Abstract

Digitalisation and the generation of large amounts of data from examinations and medical interventions are making an ever-increasing amount of data available, of which only a fraction has been used to date. In this context, artificial intelligence and artificial neural networks play an emerging role generating new insights from these data. In particular, new models for description and understanding are generated, and new methods for early diagnosis make use of artificial intelligence. In this article, we consider the case of cardiovascular diseases that are the leading cause of death worldwide.
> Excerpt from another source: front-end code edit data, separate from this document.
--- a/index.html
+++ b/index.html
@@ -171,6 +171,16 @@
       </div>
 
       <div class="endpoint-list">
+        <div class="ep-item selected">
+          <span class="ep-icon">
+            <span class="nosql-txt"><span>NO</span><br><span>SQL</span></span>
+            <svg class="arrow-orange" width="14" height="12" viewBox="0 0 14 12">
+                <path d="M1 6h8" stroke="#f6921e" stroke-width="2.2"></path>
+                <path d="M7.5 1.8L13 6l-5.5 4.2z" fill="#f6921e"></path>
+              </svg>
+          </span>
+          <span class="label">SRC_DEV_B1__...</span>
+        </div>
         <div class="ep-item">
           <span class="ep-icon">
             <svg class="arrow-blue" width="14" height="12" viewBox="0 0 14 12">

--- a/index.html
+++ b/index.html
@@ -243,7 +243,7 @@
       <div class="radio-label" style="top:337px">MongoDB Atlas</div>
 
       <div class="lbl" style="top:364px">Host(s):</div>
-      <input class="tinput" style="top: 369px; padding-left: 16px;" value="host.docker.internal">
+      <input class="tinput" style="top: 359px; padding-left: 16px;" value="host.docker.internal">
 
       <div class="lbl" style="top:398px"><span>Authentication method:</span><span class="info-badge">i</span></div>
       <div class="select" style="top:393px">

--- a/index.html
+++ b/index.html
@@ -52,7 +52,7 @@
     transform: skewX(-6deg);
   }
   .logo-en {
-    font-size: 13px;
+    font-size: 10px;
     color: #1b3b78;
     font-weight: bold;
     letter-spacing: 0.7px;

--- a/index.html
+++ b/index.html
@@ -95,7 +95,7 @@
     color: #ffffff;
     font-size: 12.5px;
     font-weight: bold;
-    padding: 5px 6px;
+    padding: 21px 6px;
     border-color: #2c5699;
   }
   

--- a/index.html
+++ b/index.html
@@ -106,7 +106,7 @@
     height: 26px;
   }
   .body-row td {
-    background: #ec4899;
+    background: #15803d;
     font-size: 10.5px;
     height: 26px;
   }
Aortic aneurysms are particularly problematic and underdiagnosed: Existing diagnostic techniques are not suitable for effective screening at the family physician level. Several authors recently made attempts to develop a new, easy-to-use, non-invasive diagnostic method for the early detection of aortic aneurysms using machine or deep learning techniques. In a previous study, the authors achieved promising but still expandable results using machine learning techniques on non-invasive in-vivo data. Here, a variation is presented that increases the accuracy of the classification by 4%. We compare these results with those for other classifiers and classification approaches and an approach via a bidirectional recurrent neural network for diagnosing abdominal aortic aneurysms from the current literature. Applying a classification approach from the previous study of the authors provides accuracy values of more than 86% on an in-silico photoplethysmography dataset that served as a training set for the bidirectional recurrent neural network in the literature. The results are better the younger the virtual patients and the larger the aneurysms and are sufficiently good even with much smaller subsets of the datasets. The latter is important for the practical use of the methods on in-vivo data, where normally only smaller datasets are available. The bidirectional recurrent neural network was trained on in-silico data and the article in the literature suggested that it will work also on in-vivo data. Application of the neural network trained on in-silico data to our in-vivo data could not support this assumption because the sensitivity value received was lower than 50% (or 40%, respectively), depending on the choice of the dataset.